Main research endpoint: Objective response rate (ORR)
Secondary study endpoint:
1. Progression free survival (PFS)
2. Overall survival (OS)
3. Disease Control Rate (DCR)
4. Objective Duration of Response (DoR)
Arm group label:
Experimental
Other name:
RC48 combined with Anlotinib Hydrochloride
Other name:
RC48 combined with AL3818
Other name:
RC48 combined with Anlotinib
Summary:
Ovarian cancer is one of the three major malignant tumors of the female reproductive
system. Even if newly diagnosed ovarian cancer patients undergo ideal tumor cell
reduction surgery and postoperative chemotherapy, 70% to 80% of ovarian cancer patients
still experience recurrence. According to the length of PFI (platinum free interval),
recurrent ovarian cancer (ROC) can be classified into platinum resistant ROC (<6 months)

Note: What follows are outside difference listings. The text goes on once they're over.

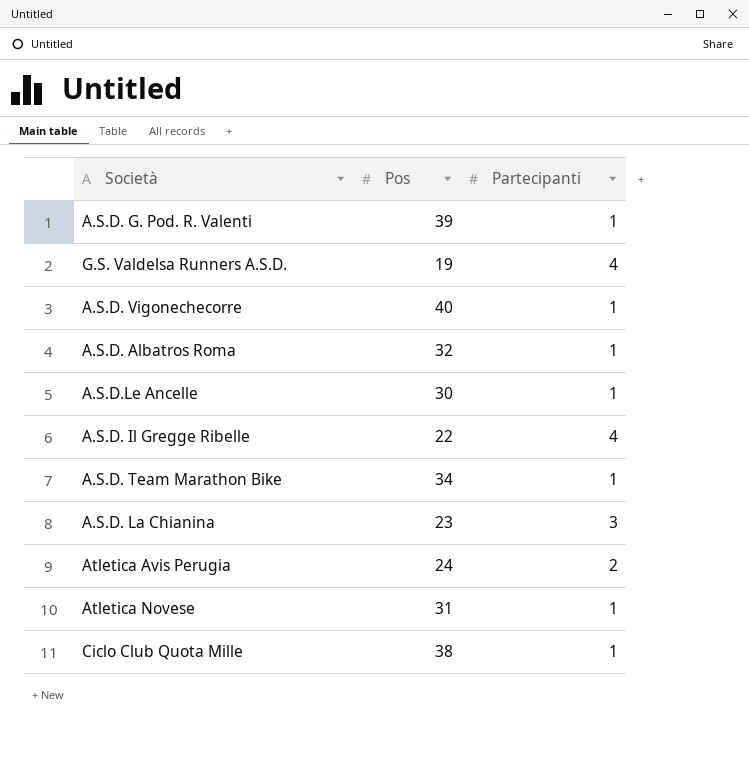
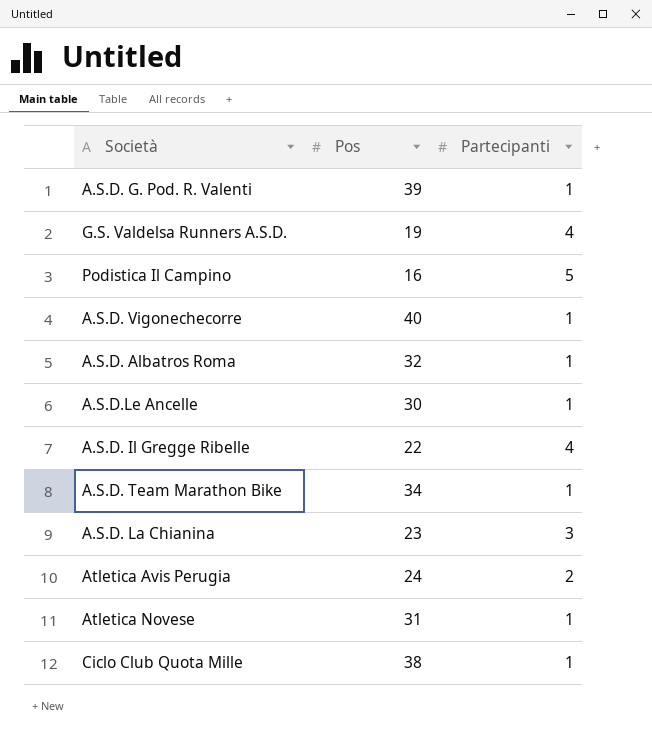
row Podistica Il Campino: none -> 16 | 5

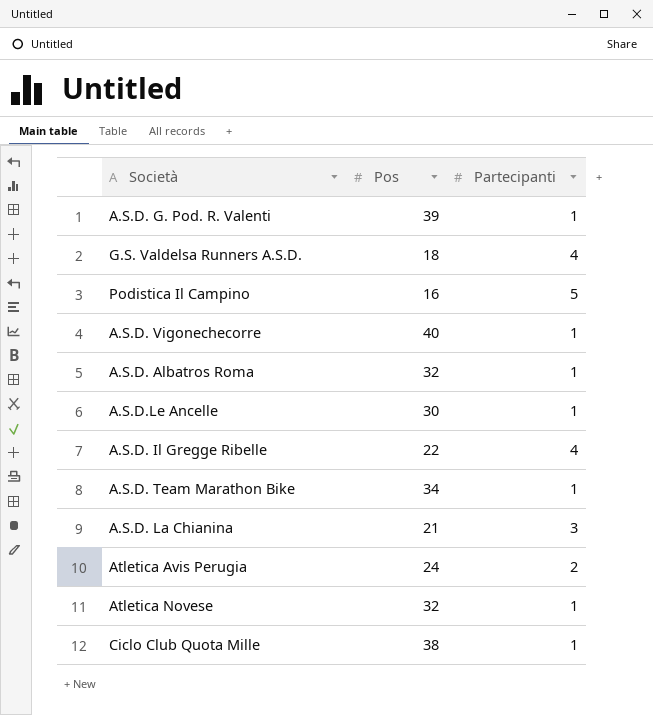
G.S. Valdelsa Runners A.S.D. | Pos: 19 -> 18
A.S.D. La Chianina | Pos: 23 -> 21
Atletica Novese | Pos: 31 -> 32

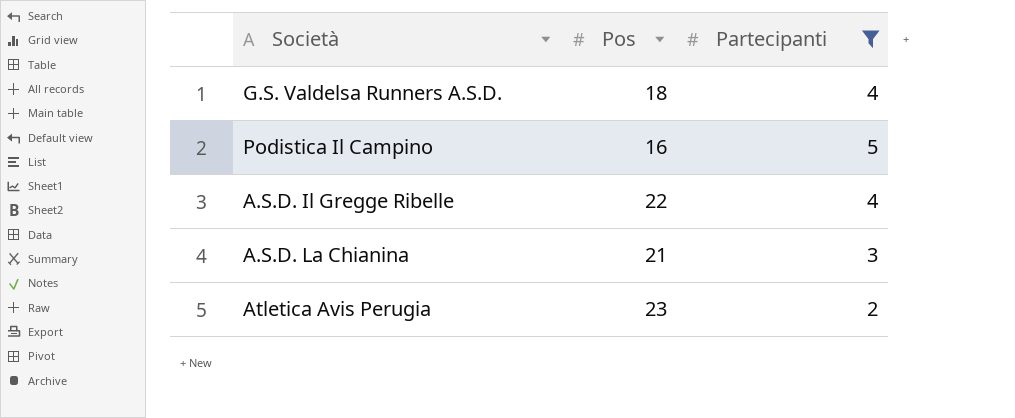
filter: none -> Partecipanti != 1
Atletica Avis Perugia | Pos: 24 -> 23

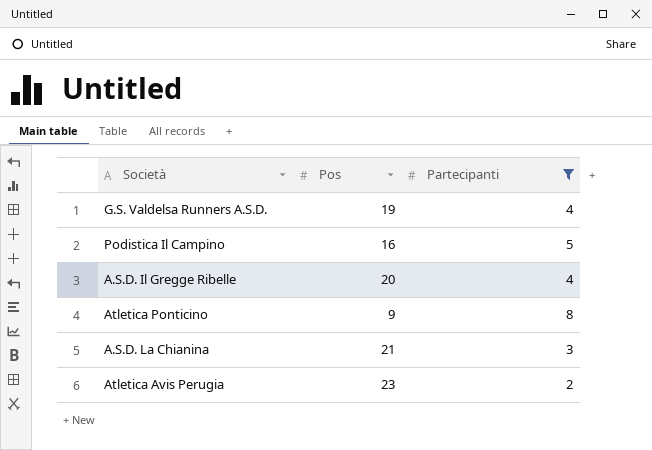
G.S. Valdelsa Runners A.S.D. | Pos: 18 -> 19
A.S.D. Il Gregge Ribelle | Pos: 22 -> 20
row Atletica Ponticino: none -> 9 | 8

and platinum sensitive ROC (>6 months). There is currently no optimal treatment plan for
platinum resistant ovarian cancer (PROC), and the prognosis for patients is poor. The
guidelines recommend non platinum monotherapy chemotherapy for patients with PROC, but
non platinum monotherapy has a low objective response rate (ORR) (<20%), progression free
survival (PFS) (<4 months), and overall survival (OS,<12 months), with significant
adverse reactions and affecting quality of life. Therefore, PROC patients urgently need
new and better treatment options.
Antibody conjugated drugs (ADCs) have made breakthrough therapeutic progress in multiple
tumor types, and currently ADCs have been approved by the FDA for the treatment of
cervical cancer and ovarian cancer. HER2 (Human Epidermal Growth Factor Receptor 2) is a
member of the epidermal growth factor receptor (EGFR) family, also known as the tyrosine
protein kinase receptor. Research has shown that HER2 expression is associated with poor
prognosis in ovarian cancer, and patients with HER2 positive expression have a worse
prognosis. Vidiximab (RC48) is a novel HER2 antibody conjugate drug that received
Breakthrough Therapy Design from the US Food and Drug Administration (FDA) in April 2020.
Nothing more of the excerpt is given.